I am doing one or two civil cases at the moment. I am operating on my own from my office off South Bridge Road. The person who was selling books is working with me now. I am here (Singapore) during weekdays.

The first thing you did after paying up your bankruptcy amount was to register a new party, the Reform Party. What was the main aim behind the formation of the party?

The main thing is to restructure the way we are governed in Singapore. Call it a “system” if you like. At the moment, the way we are governed is we have the executive (the ruling People's Action Party) at the top. And it's a law unto itself. The executive makes decisions and policies without any consultation with the people. And what is worrying is that there's no check on the executive, partly because Parliament is in the control of the PAP.
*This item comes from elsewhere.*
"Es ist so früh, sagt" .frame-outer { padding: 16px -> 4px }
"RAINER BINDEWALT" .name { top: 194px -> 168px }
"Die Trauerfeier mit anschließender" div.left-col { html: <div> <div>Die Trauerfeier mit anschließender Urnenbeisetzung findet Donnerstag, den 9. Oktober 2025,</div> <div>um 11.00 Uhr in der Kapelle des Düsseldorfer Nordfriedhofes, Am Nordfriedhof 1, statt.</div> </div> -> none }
And even now, with just two opposition members in parliament, Parliament passes laws and abrogates the powers of the court. The courts cannot enquire into the merits of anyone detained without trial. A number of decisions made by ministers are kept outside the courts' jurisdiction, especially decisions affecting peoples' lives. So the courts are not protecting the rights of the citizens.

There is this question of freedom of speech in assembly. The constitution grants it, but government says no. Elections in Singapore are not free and clear, as there is no election commission in Singapore. Parliament is no longer a body that is separate, independent and able to control the executive. This is what I think is the urgent priority for Singapore.

Many people retire by the age of 82 but you seem to be eager to get back in parliament this year. Why?

I do expect to get back in parliament. But it's not for personal power but because I genuinely feel sorry for the people in Singapore. I am talking about the dispossessed, the underprivileged people, which make up a huge number. I am not talking about our bankers and wealthy people who are perhaps not interested in human rights. There is quite a bit of poverty in Singapore, even though the world does not seem to think so because of the propaganda machinery of the Government.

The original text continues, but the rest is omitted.